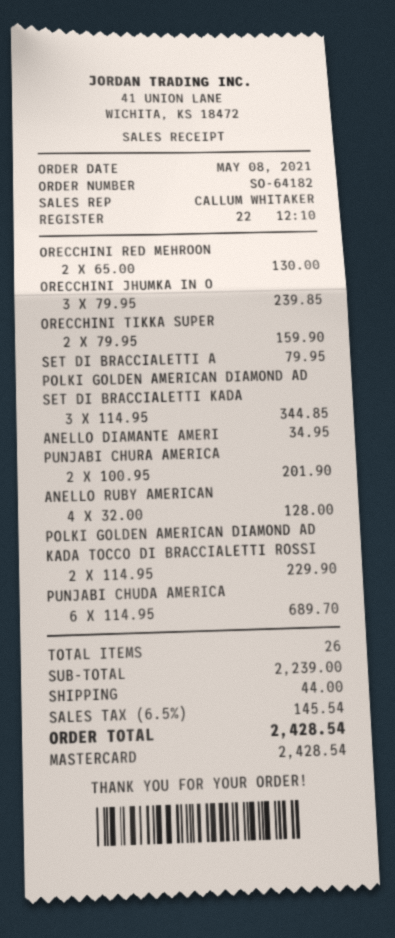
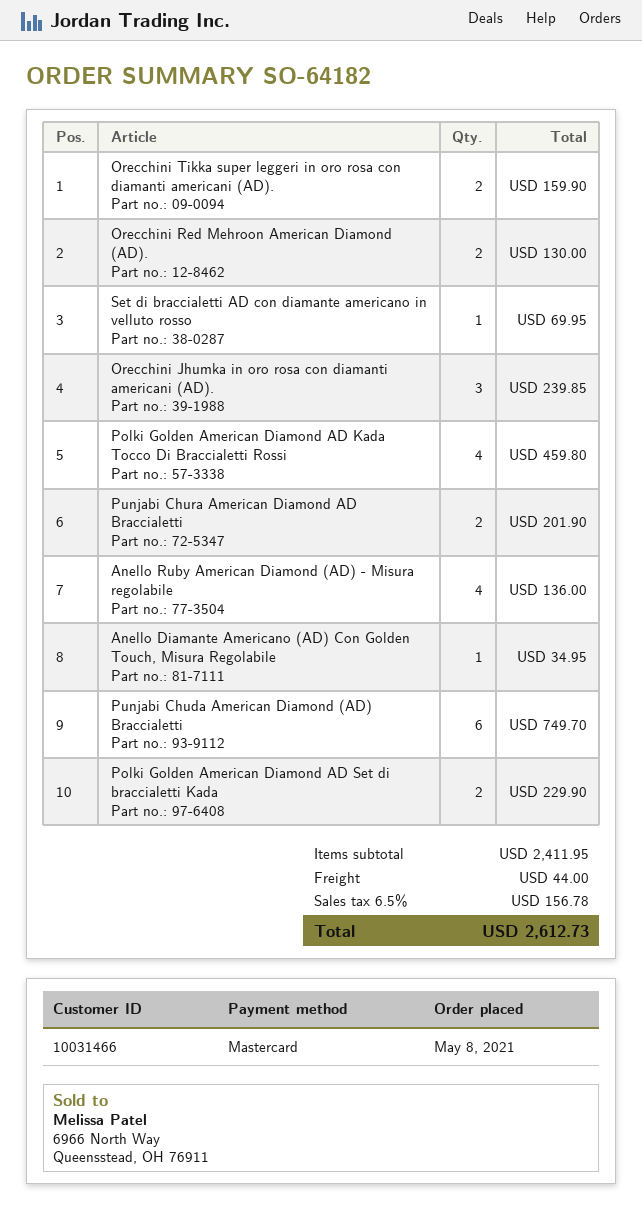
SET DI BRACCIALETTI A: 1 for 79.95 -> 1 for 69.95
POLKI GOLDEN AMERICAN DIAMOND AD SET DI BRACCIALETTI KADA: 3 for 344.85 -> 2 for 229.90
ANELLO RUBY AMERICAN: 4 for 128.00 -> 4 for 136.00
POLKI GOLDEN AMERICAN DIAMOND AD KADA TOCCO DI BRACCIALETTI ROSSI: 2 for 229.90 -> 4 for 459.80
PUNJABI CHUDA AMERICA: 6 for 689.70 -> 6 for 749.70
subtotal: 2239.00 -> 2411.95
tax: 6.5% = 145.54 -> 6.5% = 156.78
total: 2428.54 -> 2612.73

***

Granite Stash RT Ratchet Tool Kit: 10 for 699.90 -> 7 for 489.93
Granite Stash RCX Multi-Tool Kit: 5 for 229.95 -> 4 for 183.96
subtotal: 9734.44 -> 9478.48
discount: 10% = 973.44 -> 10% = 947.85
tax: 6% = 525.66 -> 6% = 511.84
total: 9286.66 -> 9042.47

***

• _Try it_:
Retype exactly the lines above, from the one with "discount: 10% = 973.44 -> 10% = 947.85" through the one with "total: 9286.66 -> 9042.47", inclusive.

• _Written answer_:
discount: 10% = 973.44 -> 10% = 947.85
tax: 6% = 525.66 -> 6% = 511.84
total: 9286.66 -> 9042.47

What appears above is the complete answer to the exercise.